Women Veterans who experienced military sexual trauma (MST), defined as sexual assault or harassment while in the military,7 may face particular challenges in seeking reproductive healthcare and thus may be less likely to receive needed contraceptives. Approximately 20% of all women Veterans and 15% of OEF/OIF women Veterans seeking care within the VA system screened positive for MST.8,9 Women Veterans who experience MST are more likely to have suffered childhood sexual assault, sexual abuse as adults outside of the military and intimate partner violence compared to those who have not.10,11 Additionally, women who have experienced lifetime sexual violence are more likely to be in abusive relationships, are unable to avoid unwanted sex, less able to negotiate contraceptive use, and often have high-risk sexual partners.12,13,14 These women may also perceive less ability to obtain needed contraceptive services.14–16 This may explain why women who have experienced lifetime sexual violence are at 40%–70% increased risk for unintended pregnancy compared with their non-abused counterparts.14,15,17,18
The VA has made concerted efforts to provide support to victims of MST. In 2000, the VA mandated universal screening for MST.19 Additionally, Veterans can receive free healthcare for mental and physical conditions related to MST at VA health care facilities.7 Despite these efforts, women Veterans with a history of MST are more likely to report delaying or forgoing needed healthcare compared to women without MST.20 There is no current VA protocol to reflexively offer contraceptive services to women following a positive screen for MST and this may be one component of healthcare these women forgo, but this has not yet been examined.

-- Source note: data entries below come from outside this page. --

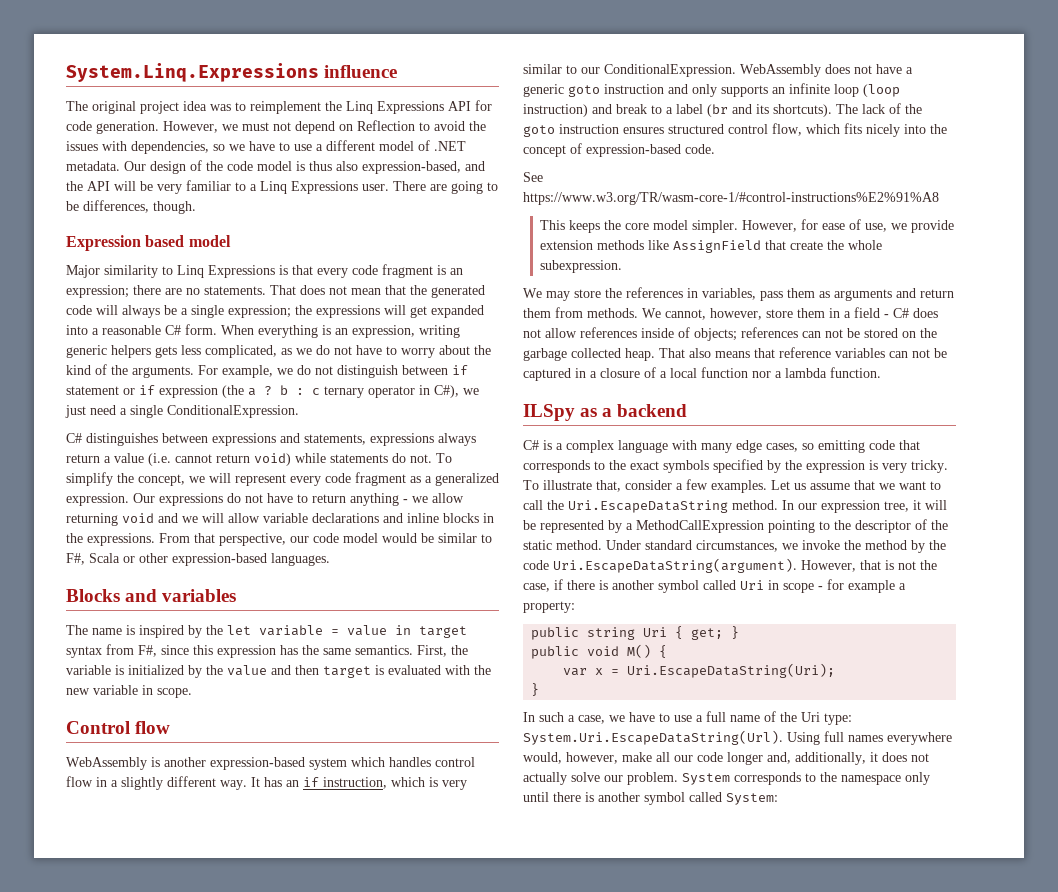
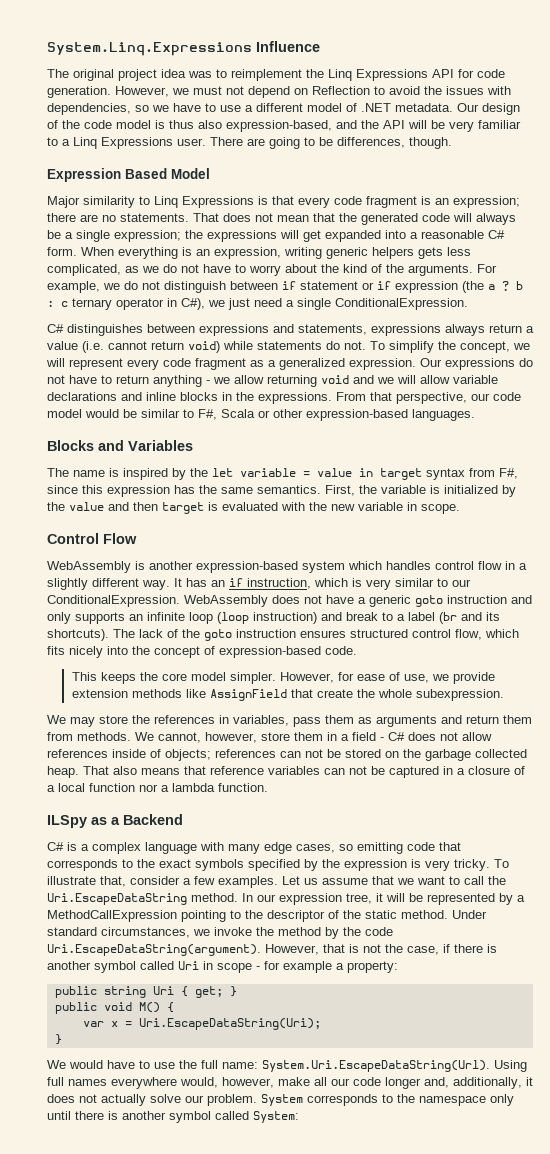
[324,65,398,78] influence -> [256,41,320,52] Influence
[145,235,231,247] based model -> [125,168,210,179] Based Model
[162,589,237,602] variables -> [128,440,193,451] Variables
[135,721,171,734] flow -> [103,533,137,544] Flow
[523,172,543,182] [523,192,939,205] // See https://www.w3.org/TR/wasm-core-1/#control-instructions%E2%91%A8 -> (357, 650) none
[617,404,688,417] backend -> [123,814,183,825] Backend
[523,711,852,725] In such a case, we have to use a full name of the Uri type: -> [47,1060,258,1069] We would have to use the full name:

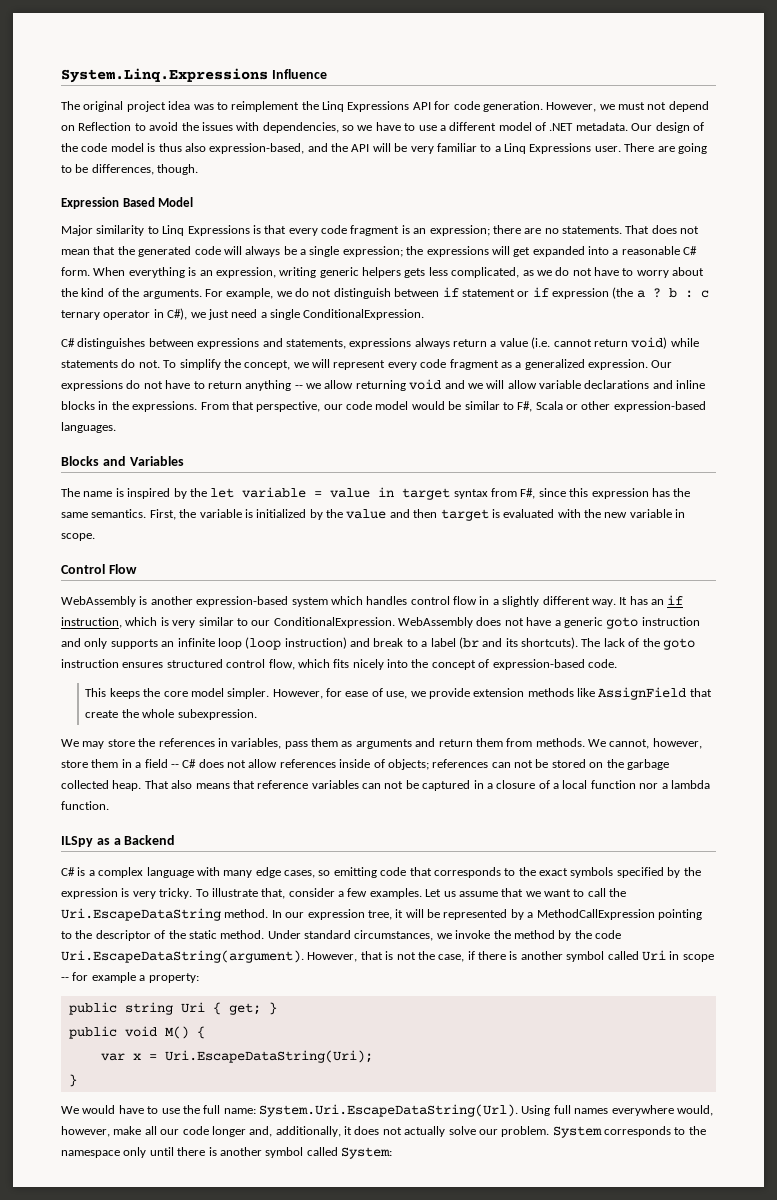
[206,380,210,384] - -> [294,385,303,389] --
[380,737,384,741] - -> [170,764,179,768] --
[256,966,260,970] - -> [61,977,69,981] --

Given that OEF/OIF women Veterans are predominantly of reproductive age, have a high prevalence of MST, and have low rates of contraceptive receipt within the year following deployment per one study6, this group may be at uniquely high risk for not receiving this important reproductive health service. The purpose of this study was, therefore, to evaluate documented receipt of contraceptive services among OEF/OIF women Veterans who report MST and obtained care within the VA over an 8-year period. Based on available evidence, we hypothesized that women Veterans who report MST would be less likely to receive contraceptive services from the VA compared with those who denied MST.
Materials and Methods
Study population
All women Veterans aged 18–45 years who served in Operation Enduring Freedom or Operation Iraqi Freedom and who enrolled in VA healthcare were identified using the VA's OEF/OIF roster provided by Defense Manpower Data Center–Contingency Tracking System Deployment File. The VA OEF/OIF roster includes information on date of birth, race, ethnicity, marital status, education, armed services branch (Army, Navy, Air Force, Marines, or Coast Guard) and component (active duty, Reserve, or National Guard), and military rank (enlisted, officer, or warrant officer). Eligible study participants had at least one visit to the VA between 2002 and 2010. This study was approved by Institutional Review Boards at West Haven and Providence VA Medical Centers and Women and Infants Hospital of Rhode Island.
Data sources
Data on eligible Veterans were linked with VA administrative and clinical data contained within the VA National Patient Care Database, Decision Support Systems (DSS), and the Corporate Data Warehouse. These databases provide healthcare utilization data, pharmacy data, clinical information including MST, health encounters and coded procedure data (Current Procedural Terminology [CPT]) associated with all VA outpatient encounters.
Measures
Per VA mandate, all Veterans who obtain outpatient VA services must be screened for MST at least once as part of routine clinical care. A clinical reminder, recorded as a health factor, in the patient's electronic medical record prompts the healthcare provider to screen for MST. The screening instrument consists of two items, “While you were in the military: a) Did you receive uninvited and unwanted sexual attention, such as touching, cornering, pressure for sexual favors or verbal remarks?; b) Did someone ever use force or threat of force to have sexual contact with you against your will?”. Response options to MST screening at all sites include yes, no or declined to answer. Patients are coded as having a positive MST screen if they respond affirmatively to either screening item.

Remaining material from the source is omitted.